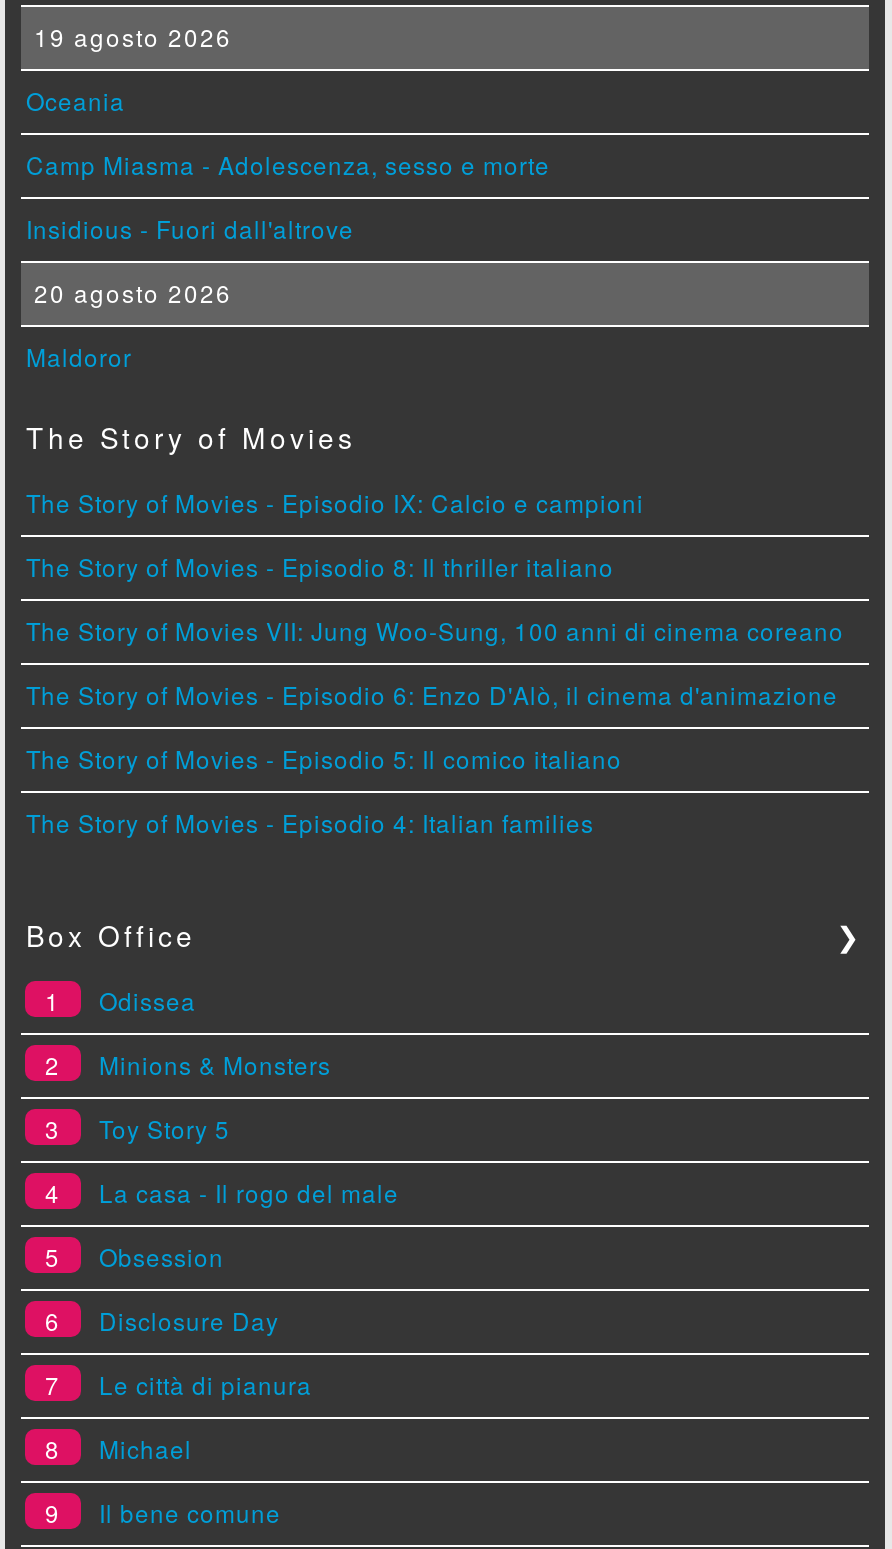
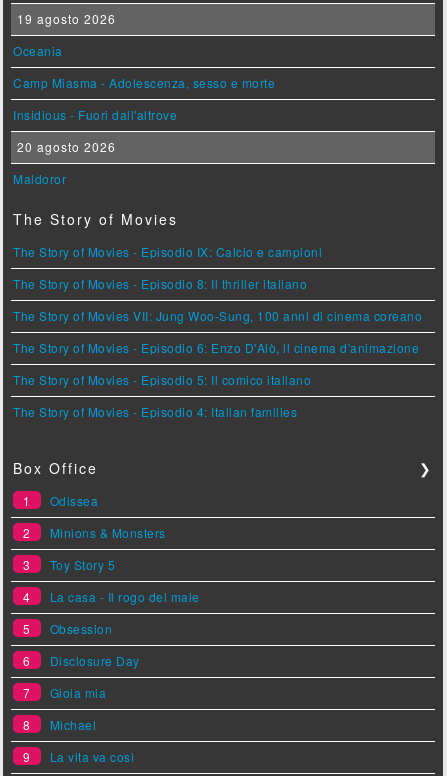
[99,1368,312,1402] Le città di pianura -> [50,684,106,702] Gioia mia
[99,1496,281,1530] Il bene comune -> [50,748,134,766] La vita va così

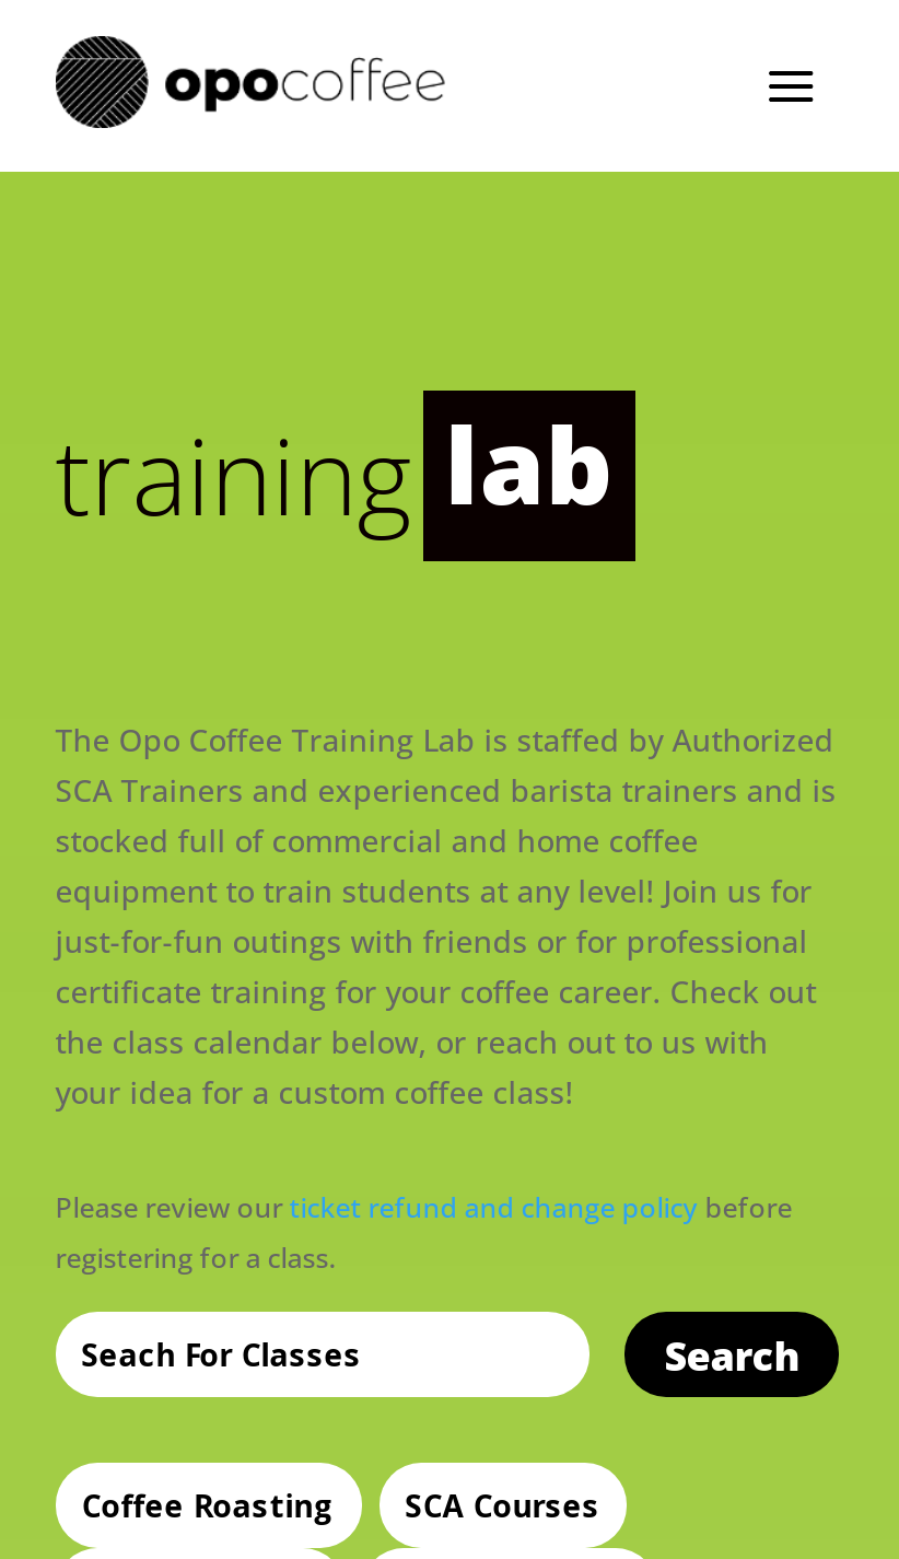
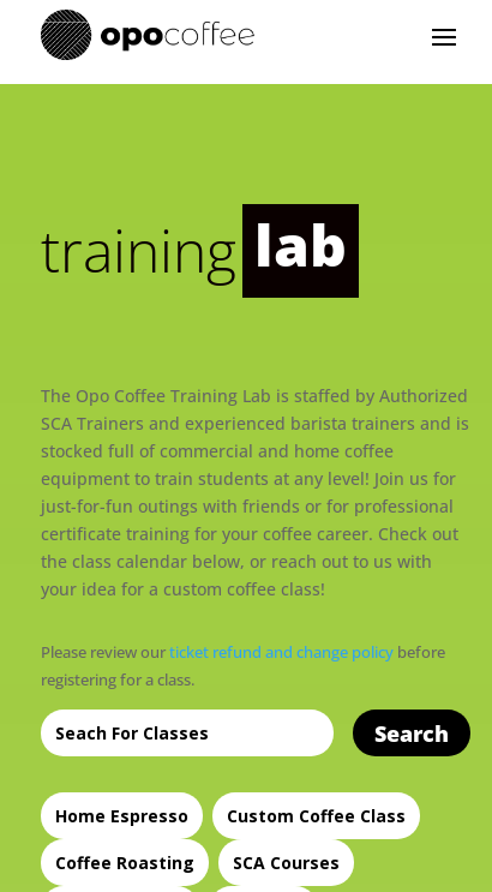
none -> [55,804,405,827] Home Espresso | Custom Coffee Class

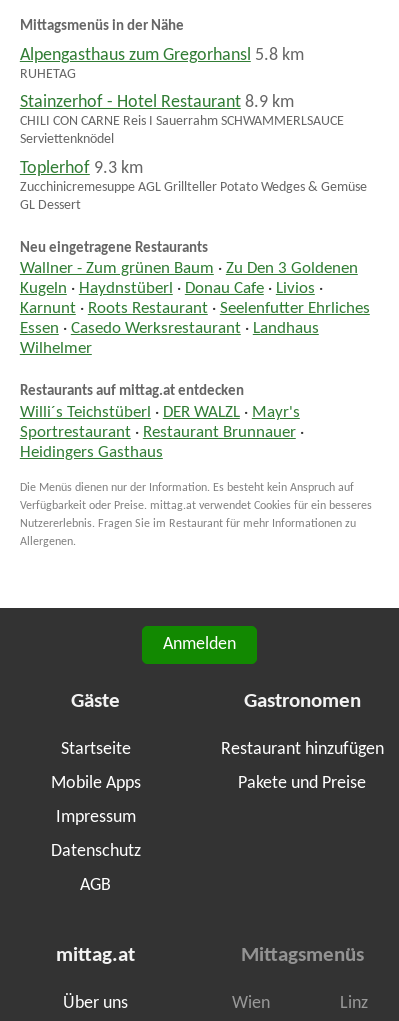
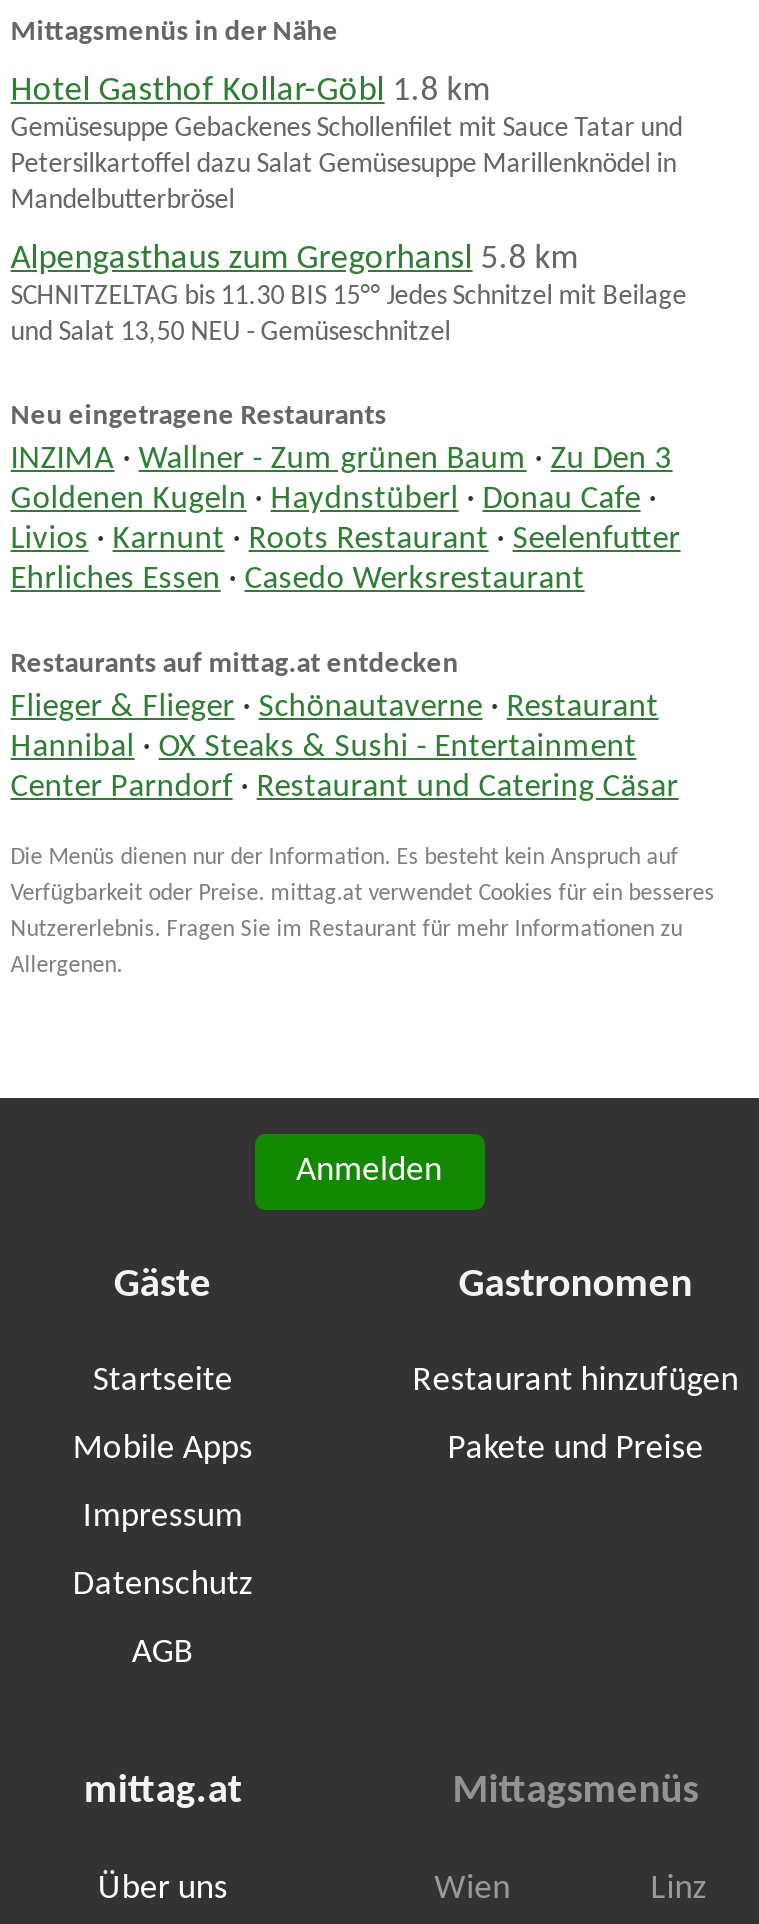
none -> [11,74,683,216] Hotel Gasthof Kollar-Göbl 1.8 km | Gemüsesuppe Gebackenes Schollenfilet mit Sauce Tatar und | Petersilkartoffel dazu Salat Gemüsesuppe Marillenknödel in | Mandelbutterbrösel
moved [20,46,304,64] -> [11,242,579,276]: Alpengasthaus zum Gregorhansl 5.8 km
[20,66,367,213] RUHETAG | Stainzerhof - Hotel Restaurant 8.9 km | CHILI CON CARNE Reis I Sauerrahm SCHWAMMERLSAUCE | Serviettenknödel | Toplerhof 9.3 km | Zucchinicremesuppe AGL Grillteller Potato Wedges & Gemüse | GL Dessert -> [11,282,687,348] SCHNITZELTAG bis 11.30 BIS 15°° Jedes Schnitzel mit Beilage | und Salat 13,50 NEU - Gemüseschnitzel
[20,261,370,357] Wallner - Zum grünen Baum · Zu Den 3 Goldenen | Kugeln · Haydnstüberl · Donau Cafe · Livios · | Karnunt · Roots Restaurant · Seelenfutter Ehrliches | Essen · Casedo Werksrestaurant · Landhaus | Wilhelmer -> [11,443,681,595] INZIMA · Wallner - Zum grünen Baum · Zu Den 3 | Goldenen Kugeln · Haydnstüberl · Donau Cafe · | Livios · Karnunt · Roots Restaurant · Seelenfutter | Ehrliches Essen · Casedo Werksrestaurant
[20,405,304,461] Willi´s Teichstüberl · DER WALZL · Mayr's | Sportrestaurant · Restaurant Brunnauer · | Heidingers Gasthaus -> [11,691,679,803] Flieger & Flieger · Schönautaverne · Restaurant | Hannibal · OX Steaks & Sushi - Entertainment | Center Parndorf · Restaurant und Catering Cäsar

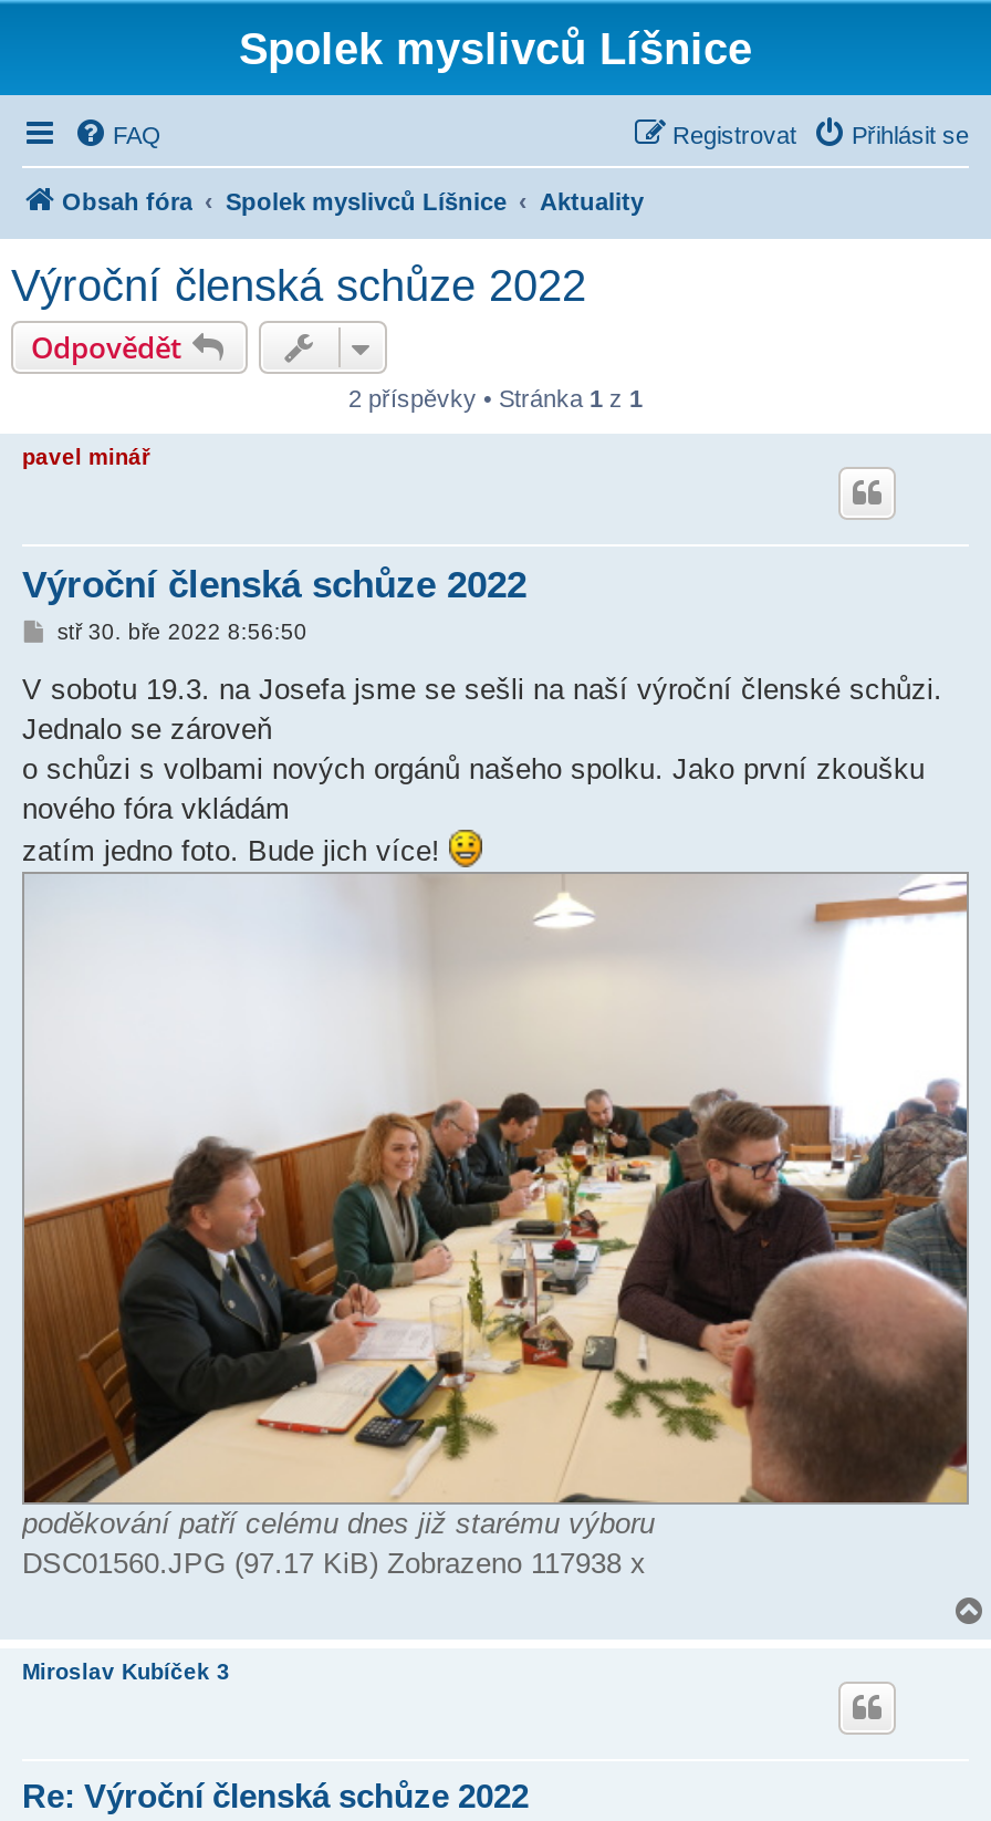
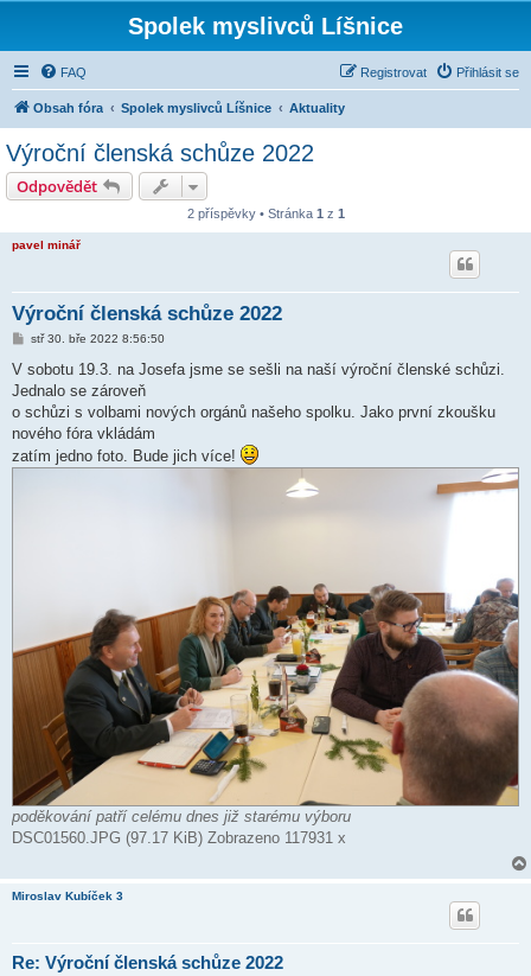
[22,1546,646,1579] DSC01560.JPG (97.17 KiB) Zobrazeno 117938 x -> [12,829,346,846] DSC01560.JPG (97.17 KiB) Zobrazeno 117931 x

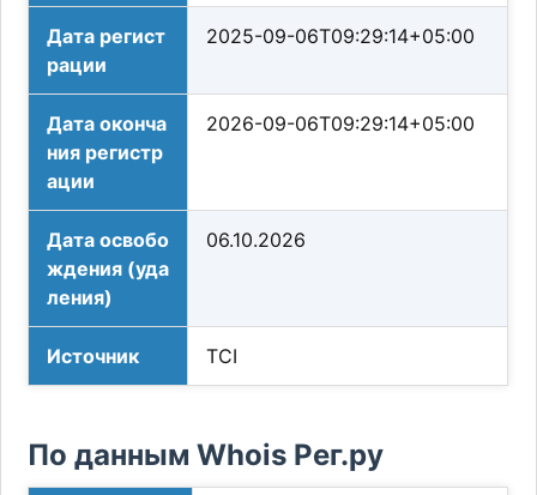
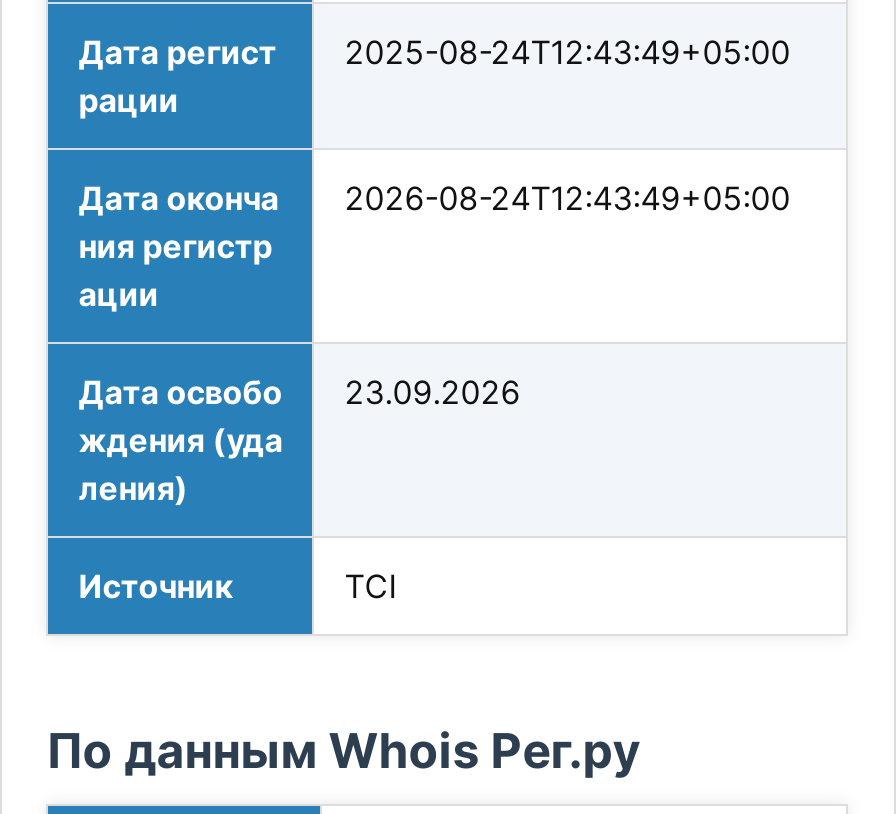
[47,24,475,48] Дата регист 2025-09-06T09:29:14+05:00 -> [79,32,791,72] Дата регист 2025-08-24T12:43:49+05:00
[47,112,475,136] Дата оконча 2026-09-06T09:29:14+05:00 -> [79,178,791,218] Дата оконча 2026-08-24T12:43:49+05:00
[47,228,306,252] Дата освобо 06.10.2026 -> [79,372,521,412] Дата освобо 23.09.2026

================================

> WHAT NEEDS TO BE DONE:
Every entry must be reproduced exactly, with the images left out.

> FINAL ANSWER:
[99,1368,312,1402] Le città di pianura -> [50,684,106,702] Gioia mia
[99,1496,281,1530] Il bene comune -> [50,748,134,766] La vita va così

none -> [55,804,405,827] Home Espresso | Custom Coffee Class

none -> [11,74,683,216] Hotel Gasthof Kollar-Göbl 1.8 km | Gemüsesuppe Gebackenes Schollenfilet mit Sauce Tatar und | Petersilkartoffel dazu Salat Gemüsesuppe Marillenknödel in | Mandelbutterbrösel
moved [20,46,304,64] -> [11,242,579,276]: Alpengasthaus zum Gregorhansl 5.8 km
[20,66,367,213] RUHETAG | Stainzerhof - Hotel Restaurant 8.9 km | CHILI CON CARNE Reis I Sauerrahm SCHWAMMERLSAUCE | Serviettenknödel | Toplerhof 9.3 km | Zucchinicremesuppe AGL Grillteller Potato Wedges & Gemüse | GL Dessert -> [11,282,687,348] SCHNITZELTAG bis 11.30 BIS 15°° Jedes Schnitzel mit Beilage | und Salat 13,50 NEU - Gemüseschnitzel
[20,261,370,357] Wallner - Zum grünen Baum · Zu Den 3 Goldenen | Kugeln · Haydnstüberl · Donau Cafe · Livios · | Karnunt · Roots Restaurant · Seelenfutter Ehrliches | Essen · Casedo Werksrestaurant · Landhaus | Wilhelmer -> [11,443,681,595] INZIMA · Wallner - Zum grünen Baum · Zu Den 3 | Goldenen Kugeln · Haydnstüberl · Donau Cafe · | Livios · Karnunt · Roots Restaurant · Seelenfutter | Ehrliches Essen · Casedo Werksrestaurant
[20,405,304,461] Willi´s Teichstüberl · DER WALZL · Mayr's | Sportrestaurant · Restaurant Brunnauer · | Heidingers Gasthaus -> [11,691,679,803] Flieger & Flieger · Schönautaverne · Restaurant | Hannibal · OX Steaks & Sushi - Entertainment | Center Parndorf · Restaurant und Catering Cäsar

[22,1546,646,1579] DSC01560.JPG (97.17 KiB) Zobrazeno 117938 x -> [12,829,346,846] DSC01560.JPG (97.17 KiB) Zobrazeno 117931 x

[47,24,475,48] Дата регист 2025-09-06T09:29:14+05:00 -> [79,32,791,72] Дата регист 2025-08-24T12:43:49+05:00
[47,112,475,136] Дата оконча 2026-09-06T09:29:14+05:00 -> [79,178,791,218] Дата оконча 2026-08-24T12:43:49+05:00
[47,228,306,252] Дата освобо 06.10.2026 -> [79,372,521,412] Дата освобо 23.09.2026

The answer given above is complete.